C++ Logo

std-proposals

Advanced search

[std-proposals] Error on out-of-bounds index, and syntax for conversion

From: Levo D <levoplusplus_at_[hidden]>
Date: Fri, 22 Aug 2025 20:04:44 +0000
I'd be happy to work on this proposal with others.

This document is about bound-checking on arrays, not containers,
which can be added in the future after a successful implementation.

If we look at the following program, we'll notice several problems. Comments will explicitly explain them.
The two biggest issues are
        1) no easy way to convert a large array into a smaller array
        2) Compilers don't need to error when the size is known and a literal index is outside of it

#include <cstddef>

void test16(char (&arr)[16]) { arr[15] = 0x12; }
void test32(char (&arr)[32]) { arr[31] = 0x34; }

// Sanitizers won't catch this if you change 257 to 255
void test256(char (&arr)[256]) { arr[257] = 0x56; }

template <size_t N> void testN(char (&arr)[N]) {
        //test16(arr); // error because size is not exact
        test32(arr); // exact, compiles
        // Typecasting is bad, as we know
        test16(reinterpret_cast<char (&)[16]>(arr)); // compiles
        test256(reinterpret_cast<char (&)[256]>(arr)); // compiles and will overwrite memory
}

int main() {
        char buf[32]{};
        testN(buf); // two problems, 32 is smaller than 256 and
        // test256 writes to 257, which is clearly out of range
        // the below doesn't cause a warning (or error) in some compilers
        buf[-1] = 0x78;
        // I much rather the previous line be written as
        *(buf-1) = 0x78;
}


By having 'arr[257]' and 'buf[-1]' become an error, obvious mistakes will be caught immediately.
To allow testN to be implemented without casting, I suggest a syntax that accepts an index and length
Here are a few
        arr[I .. LEN] // may be confusing, but I think it is very readable
        arr[I length LEN] // length would be a contextual keyword
        arr[I, LEN] // may interfere with existing code that uses the comma operator
        arr[I : LEN] // may be confusing as a start and end rather than start and length
        
Then we may implement testN as something like

void testN(char (&arr)[128]) {
        test16(arr[0 .. 16]); // ok now
        test16(arr[..]); // ok as long as array is big enough
        test16(arr[10 ..]); // starts at index 10 takes an implicit amount of length
        // 128-10 would allow converting arrays to any size up to 118

        test32(arr[.. 32]); // no longer exact since we changed this function signature
        test256(arr[..]); // errors, 256>128
}

The next problem is using a variable as an index.

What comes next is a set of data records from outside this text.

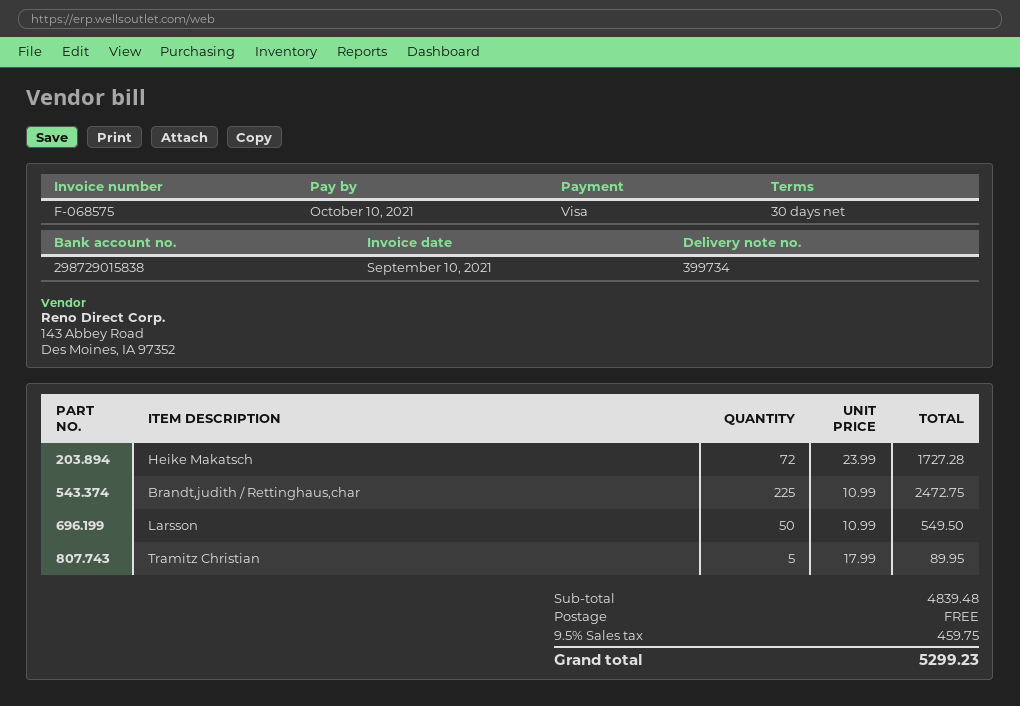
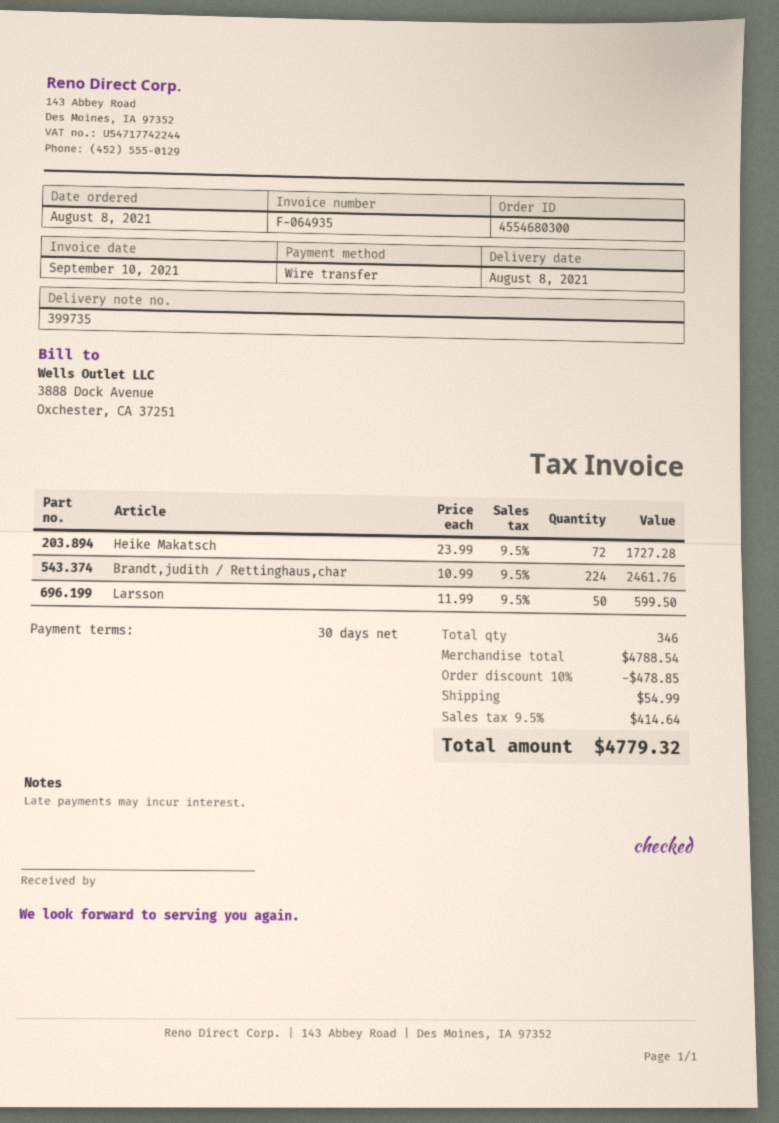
delivery note number: 399734 -> 399735
invoice number: F-068575 -> F-064935
payment method: Visa -> bank transfer
Brandt,judith / Rettinghaus,char: 225 x 10.99 = 2472.75 -> 224 x 10.99 = 2461.76
Larsson: 50 x 10.99 = 549.50 -> 50 x 11.99 = 599.50
Tramitz Christian: 5 x 17.99 = 89.95 -> none
subtotal: 4839.48 -> 4788.54
discount: none -> 10% = 478.85
shipping: 0.00 -> 54.99
tax: 9.5% = 459.75 -> 9.5% = 414.64
total: 5299.23 -> 4779.32

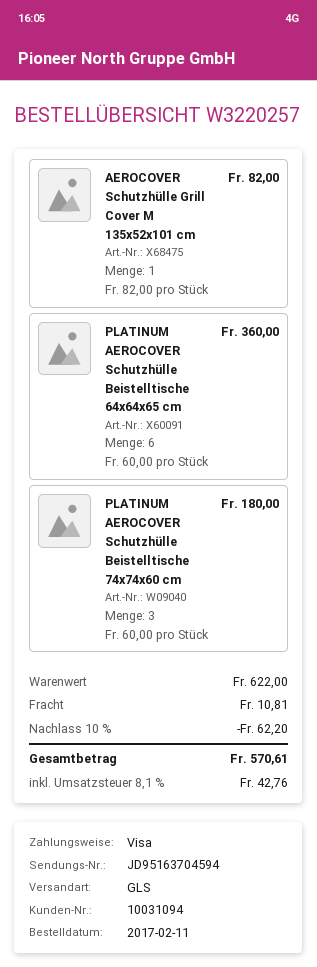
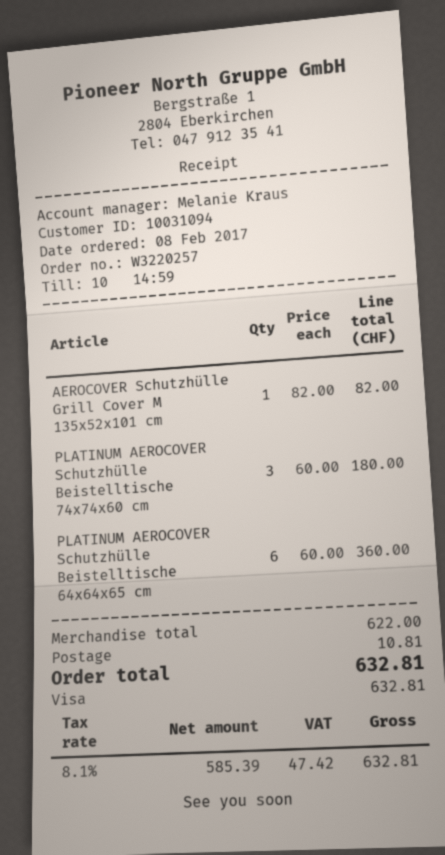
order date: 2017-02-11 -> 2017-02-08
discount: 10% = 62.20 -> none
tax: 8.1% = 42.76 -> 8.1% = 47.42
total: 570.61 -> 632.81

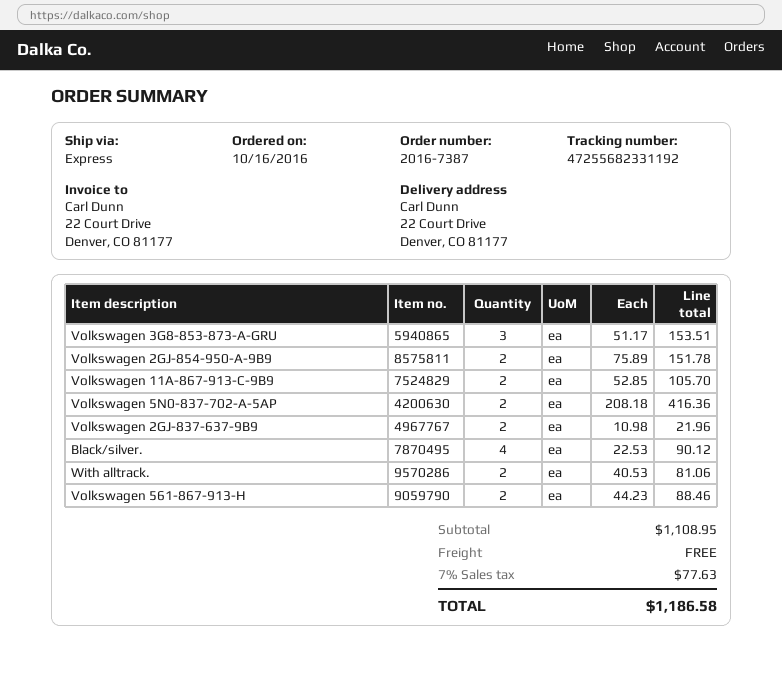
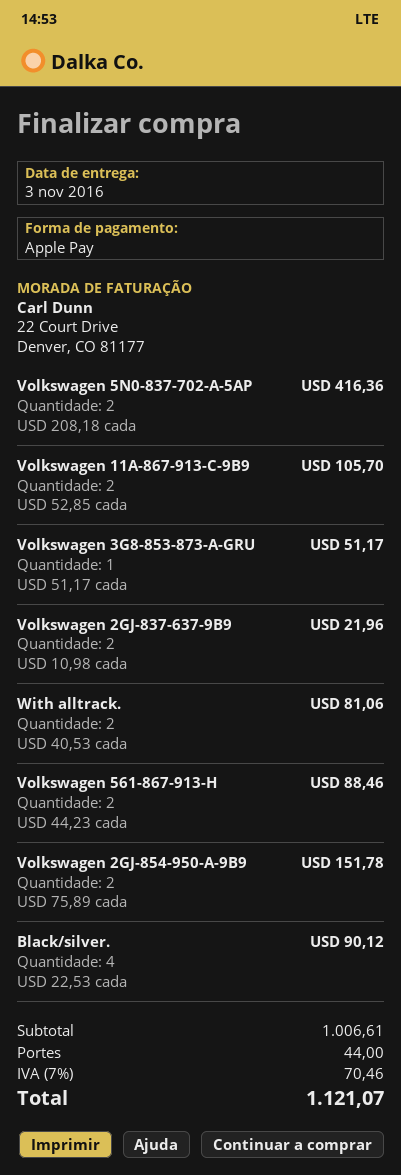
Volkswagen 3G8-853-873-A-GRU: 3 x 51.17 = 153.51 -> 1 x 51.17 = 51.17
subtotal: 1108.95 -> 1006.61
shipping: 0.00 -> 44.00
tax: 7% = 77.63 -> 7% = 70.46
total: 1186.58 -> 1121.07

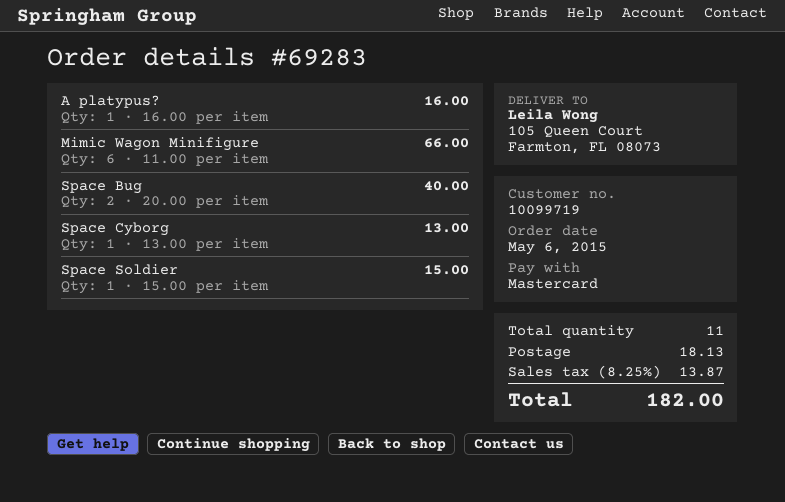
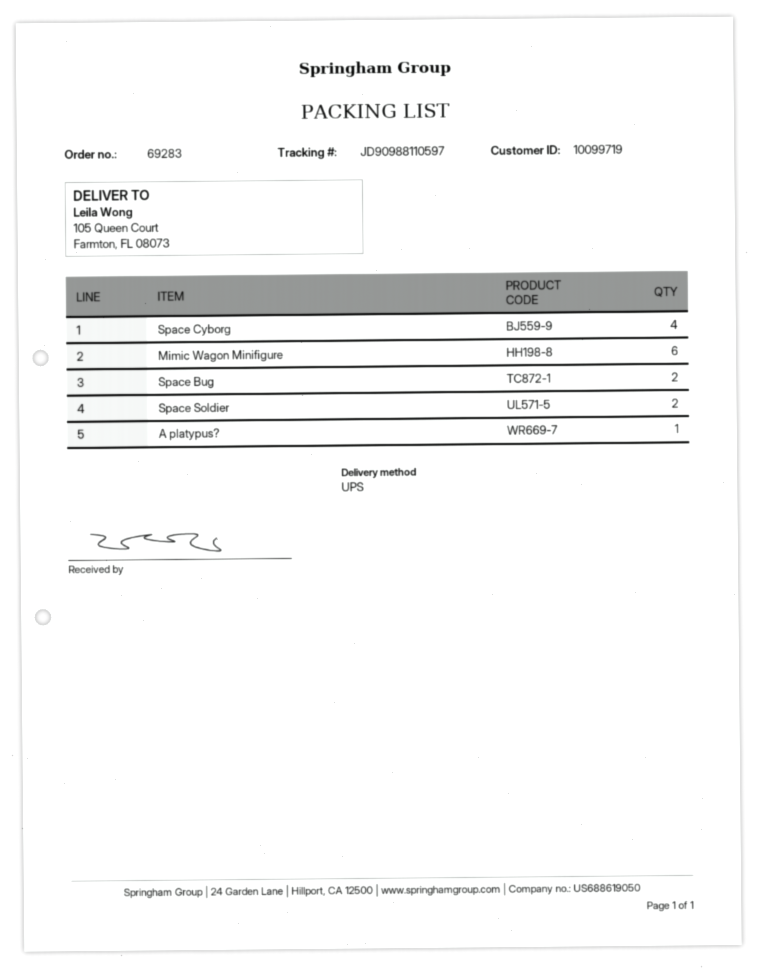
Space Cyborg: 1 -> 4
Space Soldier: 1 -> 2

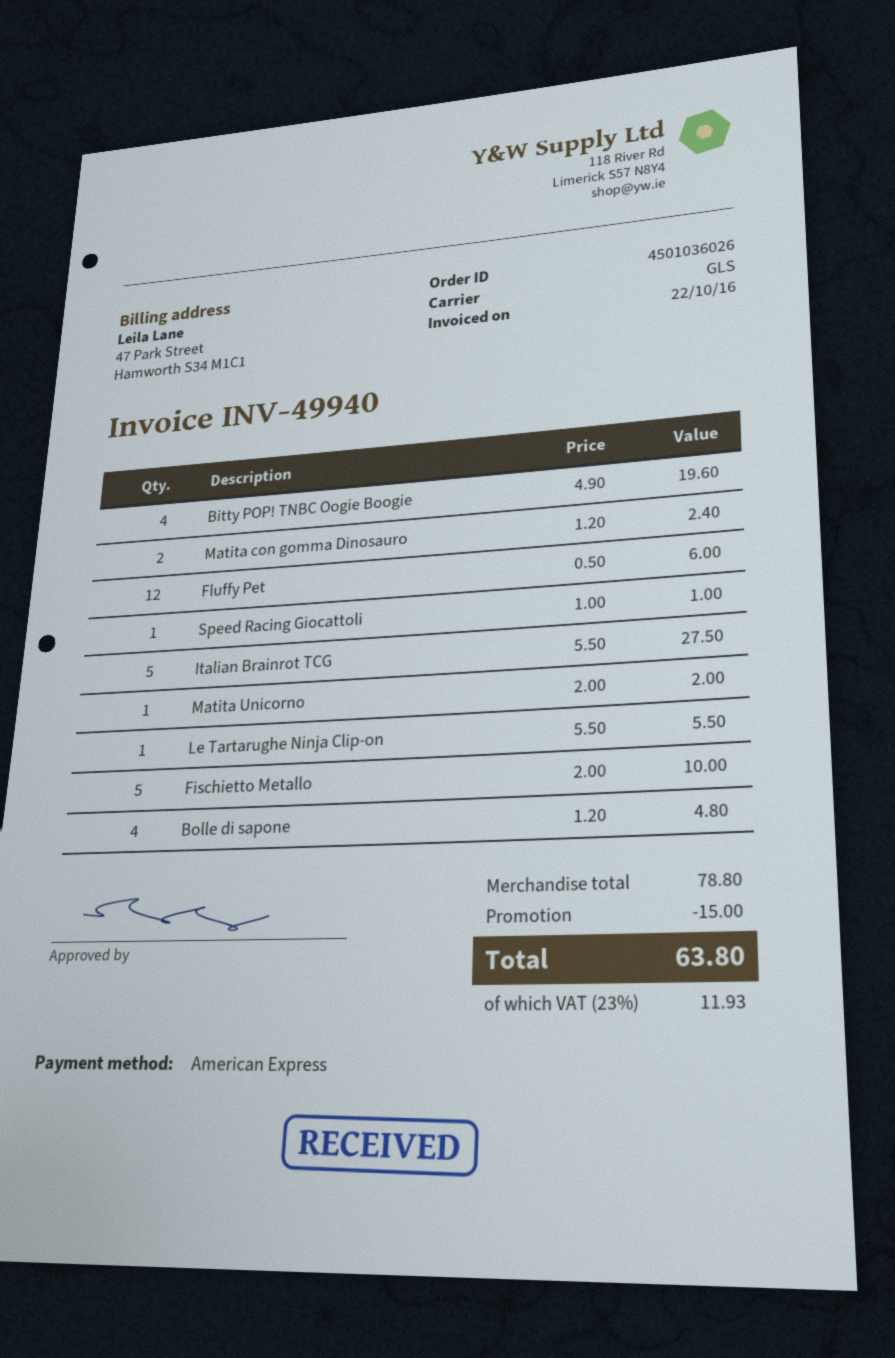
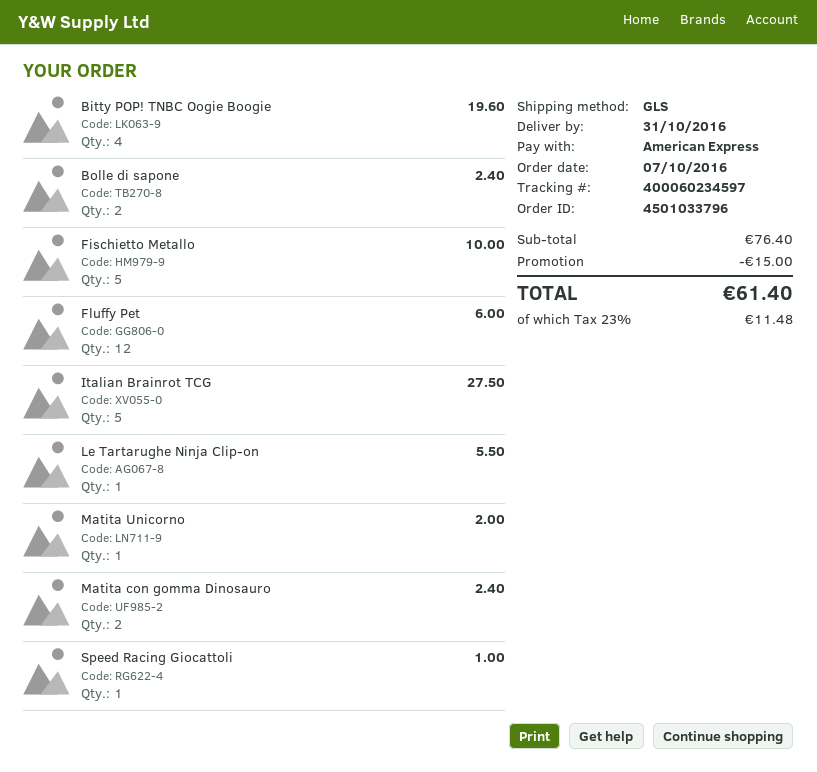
order number: 4501036026 -> 4501033796
Bolle di sapone: 4 for 4.80 -> 2 for 2.40
subtotal: 78.80 -> 76.40
tax: 23% = 11.93 -> 23% = 11.48
total: 63.80 -> 61.40

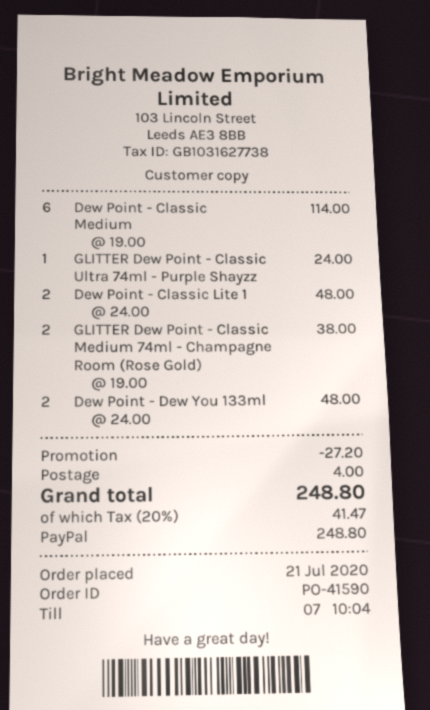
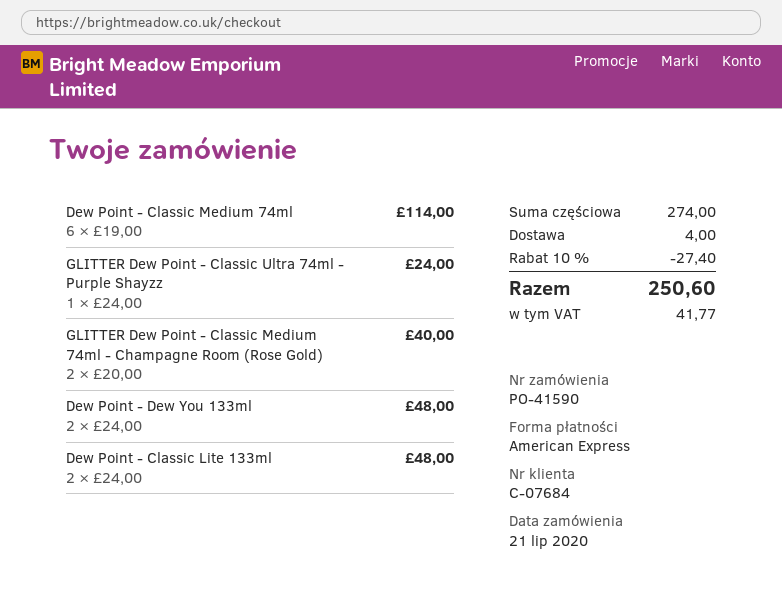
payment method: PayPal -> American Express
GLITTER Dew Point - Classic Medium 74ml - Champagne Room (Rose Gold): 2 x 19.00 = 38.00 -> 2 x 20.00 = 40.00
discount: 27.20 -> 27.40
tax: 41.47 -> 41.77
total: 248.80 -> 250.60

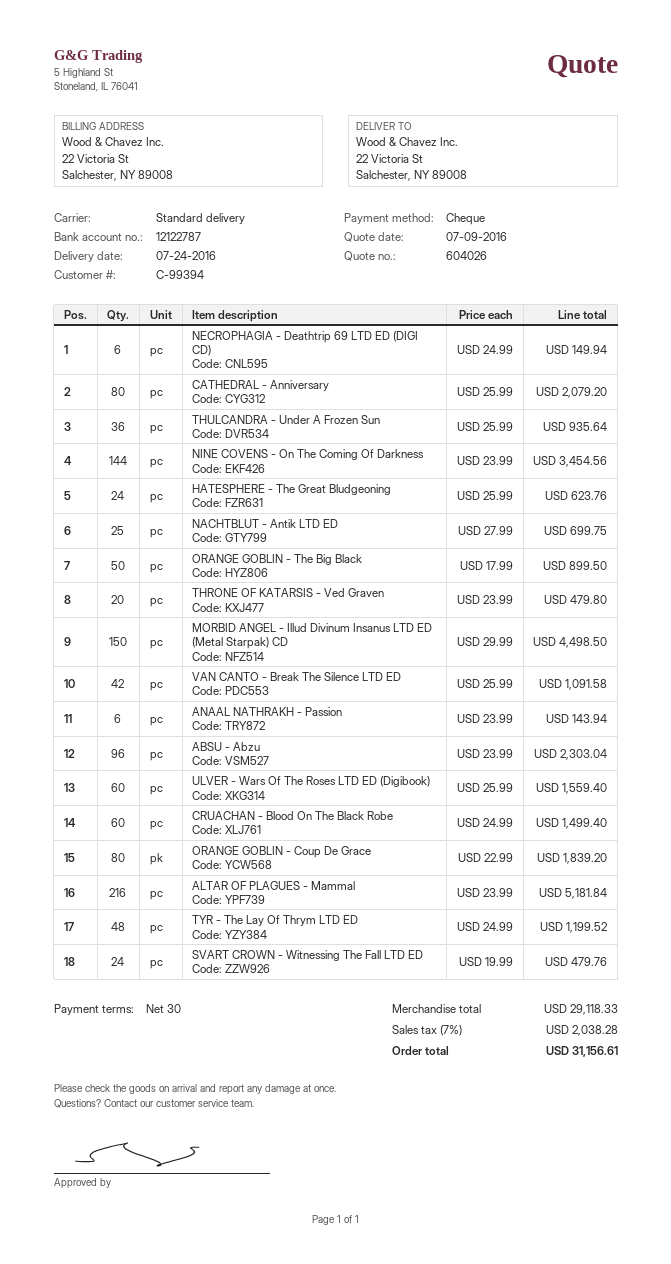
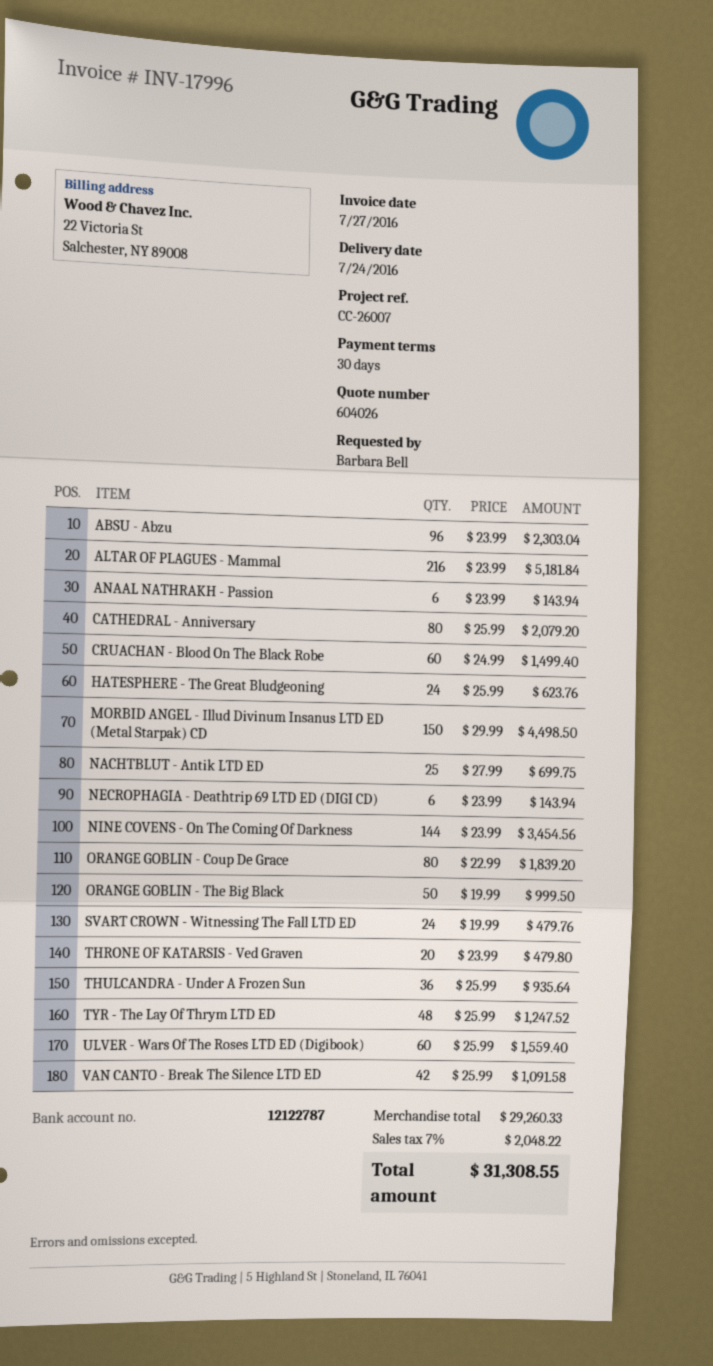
NECROPHAGIA - Deathtrip 69 LTD ED (DIGI CD): 6 x 24.99 = 149.94 -> 6 x 23.99 = 143.94
ORANGE GOBLIN - The Big Black: 50 x 17.99 = 899.50 -> 50 x 19.99 = 999.50
TYR - The Lay Of Thrym LTD ED: 48 x 24.99 = 1199.52 -> 48 x 25.99 = 1247.52
subtotal: 29118.33 -> 29260.33
tax: 7% = 2038.28 -> 7% = 2048.22
total: 31156.61 -> 31308.55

Since a lot of code would break, this should be opt-in.
I have implemented the below in a compiler, so I understand the complexity of each, but the compiler wasn't a C++ compiler.

// Extremely simple
void myfunc(char (&arr)[256]) {
        // loop variable, positive and less than array size
        for(size_t i=0; i<256; i++) {
                doSomething(arr[i]);
        }
}

// Fairly simple
void myfunc(char (&arr)[256], int n) {
        if (n >= 0 && n < 128) { // Note 128 is smaller than array length
                doSomething(arr[n]);
        }
}

// Nearly as simple
void myfunc(char (&arr)[256], int n) {
        if (n < 0 || n >= 128)
                return;
        // At this point n must be a positive, and must be smaller than the array length
        doSomething(arr[n]);
}

// Medium to hard, I'm not sure if this is common enough to support this
// The issue here is n is mutated after the check
void myfunc(char (&arr)[256], int n) {
        if (n < 0 || n >= 254)
                return;
        
        doSomething(arr[++n]);
        doSomething(arr[++n]);
}

Having the above makes handling binary simpler.
Let's highlight the difference by using span. There will be assert(s), but no compile-time error.

#include <span>
int test1(std::span<int> file, int n) {
        if (file[0] != 0x12 && file[2] != 0x34)
                return -1;
        return file[n] + file[100];
}
int test2(std::span<int, 32> file, int n) {
        if (file[0] != 0x12 && file[2] != 0x34)
                return -1;
        return file[n] + file[100];
}
int main() {
        int tooSmall[]={1};
        int fileBadHeader[64]={1,2,3,4,5,6,7,8,9};
        int fileOkHeader[64]={0x12,0x34,3,4,5,6,7,8,9};

        //test1({tooSmall}, 100); // will assert
        test1({fileBadHeader}, 100); // will not assert
        //test1({fileOkHeader}, 100); // will assert
        test2(std::span{fileBadHeader}.subspan<10, 32>(), 100); // will not assert
        //test2(std::span{fileOkHeader}.subspan<0, 32>(), 100); // will assert
}

By using arrays, we can catch indexing 100 and the problematic index n if the user opts into the additional checks.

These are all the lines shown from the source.